To do
As an exercise, transcribe the data below in full and exactly, omitting pictures.

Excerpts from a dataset
# # #

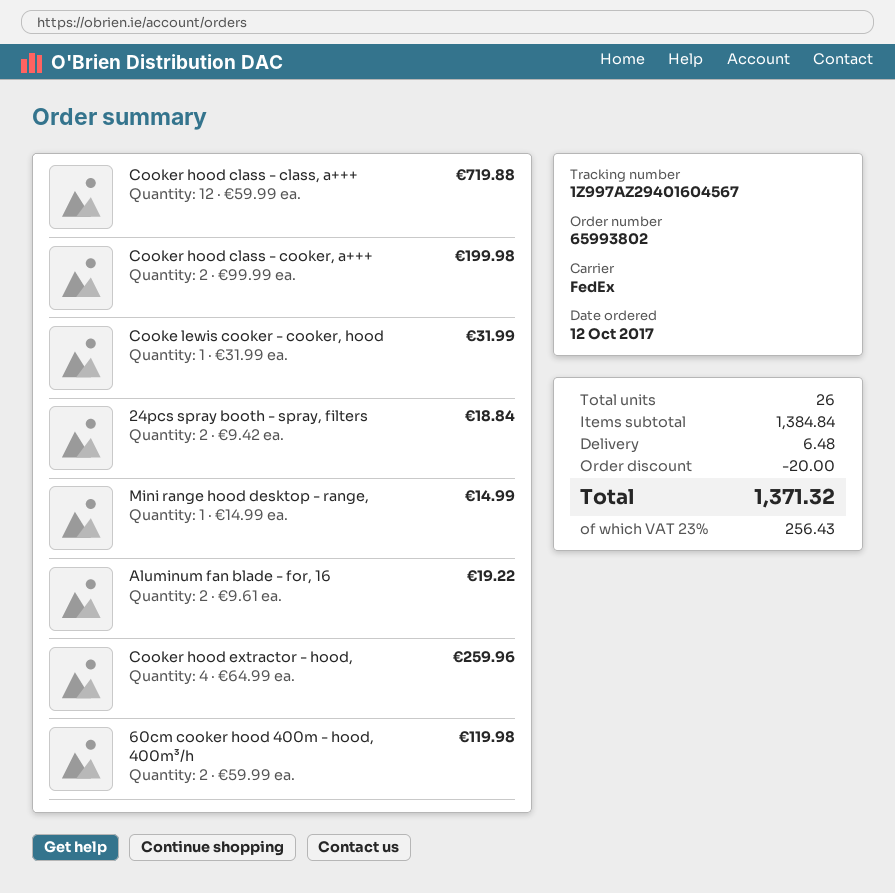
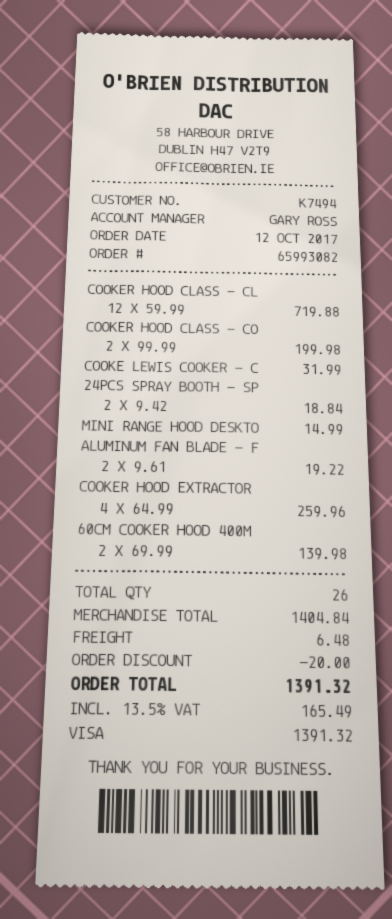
order number: 65993802 -> 65993082
60cm cooker hood 400m - hood, 400m³/h: 2 x 59.99 = 119.98 -> 2 x 69.99 = 139.98
subtotal: 1384.84 -> 1404.84
tax: 23% = 256.43 -> 13.5% = 165.49
total: 1371.32 -> 1391.32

# # #

Response to the exercise
order number: 65993802 -> 65993082
60cm cooker hood 400m - hood, 400m³/h: 2 x 59.99 = 119.98 -> 2 x 69.99 = 139.98
subtotal: 1384.84 -> 1404.84
tax: 23% = 256.43 -> 13.5% = 165.49
total: 1371.32 -> 1391.32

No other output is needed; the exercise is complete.